Collected data
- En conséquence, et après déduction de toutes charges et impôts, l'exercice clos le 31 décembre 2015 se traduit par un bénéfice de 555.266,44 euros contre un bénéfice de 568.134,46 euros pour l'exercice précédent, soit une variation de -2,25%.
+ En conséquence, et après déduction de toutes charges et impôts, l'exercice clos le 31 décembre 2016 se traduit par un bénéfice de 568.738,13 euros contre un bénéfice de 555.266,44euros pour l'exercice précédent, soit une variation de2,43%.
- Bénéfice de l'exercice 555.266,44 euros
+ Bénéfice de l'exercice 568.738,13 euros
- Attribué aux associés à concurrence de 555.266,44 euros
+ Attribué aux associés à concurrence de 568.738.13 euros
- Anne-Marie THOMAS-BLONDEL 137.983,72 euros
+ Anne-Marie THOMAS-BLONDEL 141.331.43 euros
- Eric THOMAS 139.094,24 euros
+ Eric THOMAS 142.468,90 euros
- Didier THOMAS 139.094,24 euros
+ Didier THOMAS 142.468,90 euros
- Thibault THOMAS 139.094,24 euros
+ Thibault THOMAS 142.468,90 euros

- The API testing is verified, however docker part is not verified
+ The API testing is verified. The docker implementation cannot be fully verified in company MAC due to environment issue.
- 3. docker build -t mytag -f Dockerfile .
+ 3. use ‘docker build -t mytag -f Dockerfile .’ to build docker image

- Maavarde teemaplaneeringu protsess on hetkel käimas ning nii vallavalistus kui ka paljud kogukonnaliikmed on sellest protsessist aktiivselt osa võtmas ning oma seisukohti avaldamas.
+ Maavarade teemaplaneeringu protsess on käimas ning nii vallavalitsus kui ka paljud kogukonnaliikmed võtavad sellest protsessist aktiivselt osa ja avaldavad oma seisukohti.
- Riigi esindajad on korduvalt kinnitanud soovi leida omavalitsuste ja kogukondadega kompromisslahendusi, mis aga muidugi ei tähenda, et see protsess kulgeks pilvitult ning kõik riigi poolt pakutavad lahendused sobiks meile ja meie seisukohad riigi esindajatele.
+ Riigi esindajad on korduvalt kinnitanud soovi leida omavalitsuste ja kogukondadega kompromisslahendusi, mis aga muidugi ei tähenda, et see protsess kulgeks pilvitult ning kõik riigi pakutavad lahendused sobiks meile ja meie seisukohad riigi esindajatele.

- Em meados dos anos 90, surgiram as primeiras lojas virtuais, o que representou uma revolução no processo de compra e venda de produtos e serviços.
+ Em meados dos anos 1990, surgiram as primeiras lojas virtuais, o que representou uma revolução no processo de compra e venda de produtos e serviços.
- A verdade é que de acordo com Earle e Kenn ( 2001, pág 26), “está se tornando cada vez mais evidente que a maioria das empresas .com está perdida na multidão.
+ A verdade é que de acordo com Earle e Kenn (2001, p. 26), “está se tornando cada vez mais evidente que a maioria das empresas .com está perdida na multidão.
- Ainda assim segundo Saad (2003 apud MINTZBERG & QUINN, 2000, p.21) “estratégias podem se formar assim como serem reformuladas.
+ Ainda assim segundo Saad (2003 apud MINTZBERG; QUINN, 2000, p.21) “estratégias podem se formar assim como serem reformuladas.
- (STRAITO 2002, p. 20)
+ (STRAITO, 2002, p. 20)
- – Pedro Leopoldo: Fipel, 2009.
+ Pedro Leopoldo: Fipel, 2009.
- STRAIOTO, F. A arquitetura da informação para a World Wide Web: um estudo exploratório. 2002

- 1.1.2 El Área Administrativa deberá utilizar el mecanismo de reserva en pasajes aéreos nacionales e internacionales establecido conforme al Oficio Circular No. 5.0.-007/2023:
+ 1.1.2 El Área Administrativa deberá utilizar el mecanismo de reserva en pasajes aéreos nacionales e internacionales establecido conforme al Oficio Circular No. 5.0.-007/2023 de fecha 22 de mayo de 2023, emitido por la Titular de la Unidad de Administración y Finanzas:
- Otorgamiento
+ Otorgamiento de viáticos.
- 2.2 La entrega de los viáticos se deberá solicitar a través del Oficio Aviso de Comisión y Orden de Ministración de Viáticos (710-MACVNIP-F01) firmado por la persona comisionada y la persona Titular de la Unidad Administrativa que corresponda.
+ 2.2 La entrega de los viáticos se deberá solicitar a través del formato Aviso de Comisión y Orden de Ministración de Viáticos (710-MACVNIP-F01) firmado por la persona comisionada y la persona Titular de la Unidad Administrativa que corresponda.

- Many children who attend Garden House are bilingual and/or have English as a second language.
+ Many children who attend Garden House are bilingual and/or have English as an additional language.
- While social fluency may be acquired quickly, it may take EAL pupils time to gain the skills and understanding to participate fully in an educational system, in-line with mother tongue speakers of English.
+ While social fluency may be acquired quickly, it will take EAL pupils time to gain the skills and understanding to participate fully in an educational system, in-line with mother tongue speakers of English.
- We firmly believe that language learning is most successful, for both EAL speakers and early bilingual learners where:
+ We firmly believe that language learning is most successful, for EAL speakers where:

### Problem statement:
Could you return the complete set of entries exactly?

### Result of this task:
- En conséquence, et après déduction de toutes charges et impôts, l'exercice clos le 31 décembre 2015 se traduit par un bénéfice de 555.266,44 euros contre un bénéfice de 568.134,46 euros pour l'exercice précédent, soit une variation de -2,25%.
+ En conséquence, et après déduction de toutes charges et impôts, l'exercice clos le 31 décembre 2016 se traduit par un bénéfice de 568.738,13 euros contre un bénéfice de 555.266,44euros pour l'exercice précédent, soit une variation de2,43%.
- Bénéfice de l'exercice 555.266,44 euros
+ Bénéfice de l'exercice 568.738,13 euros
- Attribué aux associés à concurrence de 555.266,44 euros
+ Attribué aux associés à concurrence de 568.738.13 euros
- Anne-Marie THOMAS-BLONDEL 137.983,72 euros
+ Anne-Marie THOMAS-BLONDEL 141.331.43 euros
- Eric THOMAS 139.094,24 euros
+ Eric THOMAS 142.468,90 euros
- Didier THOMAS 139.094,24 euros
+ Didier THOMAS 142.468,90 euros
- Thibault THOMAS 139.094,24 euros
+ Thibault THOMAS 142.468,90 euros

- The API testing is verified, however docker part is not verified
+ The API testing is verified. The docker implementation cannot be fully verified in company MAC due to environment issue.
- 3. docker build -t mytag -f Dockerfile .
+ 3. use ‘docker build -t mytag -f Dockerfile .’ to build docker image

- Maavarde teemaplaneeringu protsess on hetkel käimas ning nii vallavalistus kui ka paljud kogukonnaliikmed on sellest protsessist aktiivselt osa võtmas ning oma seisukohti avaldamas.
+ Maavarade teemaplaneeringu protsess on käimas ning nii vallavalitsus kui ka paljud kogukonnaliikmed võtavad sellest protsessist aktiivselt osa ja avaldavad oma seisukohti.
- Riigi esindajad on korduvalt kinnitanud soovi leida omavalitsuste ja kogukondadega kompromisslahendusi, mis aga muidugi ei tähenda, et see protsess kulgeks pilvitult ning kõik riigi poolt pakutavad lahendused sobiks meile ja meie seisukohad riigi esindajatele.
+ Riigi esindajad on korduvalt kinnitanud soovi leida omavalitsuste ja kogukondadega kompromisslahendusi, mis aga muidugi ei tähenda, et see protsess kulgeks pilvitult ning kõik riigi pakutavad lahendused sobiks meile ja meie seisukohad riigi esindajatele.

- Em meados dos anos 90, surgiram as primeiras lojas virtuais, o que representou uma revolução no processo de compra e venda de produtos e serviços.
+ Em meados dos anos 1990, surgiram as primeiras lojas virtuais, o que representou uma revolução no processo de compra e venda de produtos e serviços.
- A verdade é que de acordo com Earle e Kenn ( 2001, pág 26), “está se tornando cada vez mais evidente que a maioria das empresas .com está perdida na multidão.
+ A verdade é que de acordo com Earle e Kenn (2001, p. 26), “está se tornando cada vez mais evidente que a maioria das empresas .com está perdida na multidão.
- Ainda assim segundo Saad (2003 apud MINTZBERG & QUINN, 2000, p.21) “estratégias podem se formar assim como serem reformuladas.
+ Ainda assim segundo Saad (2003 apud MINTZBERG; QUINN, 2000, p.21) “estratégias podem se formar assim como serem reformuladas.
- (STRAITO 2002, p. 20)
+ (STRAITO, 2002, p. 20)
- – Pedro Leopoldo: Fipel, 2009.
+ Pedro Leopoldo: Fipel, 2009.
- STRAIOTO, F. A arquitetura da informação para a World Wide Web: um estudo exploratório. 2002

- 1.1.2 El Área Administrativa deberá utilizar el mecanismo de reserva en pasajes aéreos nacionales e internacionales establecido conforme al Oficio Circular No. 5.0.-007/2023:
+ 1.1.2 El Área Administrativa deberá utilizar el mecanismo de reserva en pasajes aéreos nacionales e internacionales establecido conforme al Oficio Circular No. 5.0.-007/2023 de fecha 22 de mayo de 2023, emitido por la Titular de la Unidad de Administración y Finanzas:
- Otorgamiento
+ Otorgamiento de viáticos.
- 2.2 La entrega de los viáticos se deberá solicitar a través del Oficio Aviso de Comisión y Orden de Ministración de Viáticos (710-MACVNIP-F01) firmado por la persona comisionada y la persona Titular de la Unidad Administrativa que corresponda.
+ 2.2 La entrega de los viáticos se deberá solicitar a través del formato Aviso de Comisión y Orden de Ministración de Viáticos (710-MACVNIP-F01) firmado por la persona comisionada y la persona Titular de la Unidad Administrativa que corresponda.

- Many children who attend Garden House are bilingual and/or have English as a second language.
+ Many children who attend Garden House are bilingual and/or have English as an additional language.
- While social fluency may be acquired quickly, it may take EAL pupils time to gain the skills and understanding to participate fully in an educational system, in-line with mother tongue speakers of English.
+ While social fluency may be acquired quickly, it will take EAL pupils time to gain the skills and understanding to participate fully in an educational system, in-line with mother tongue speakers of English.
- We firmly believe that language learning is most successful, for both EAL speakers and early bilingual learners where:
+ We firmly believe that language learning is most successful, for EAL speakers where:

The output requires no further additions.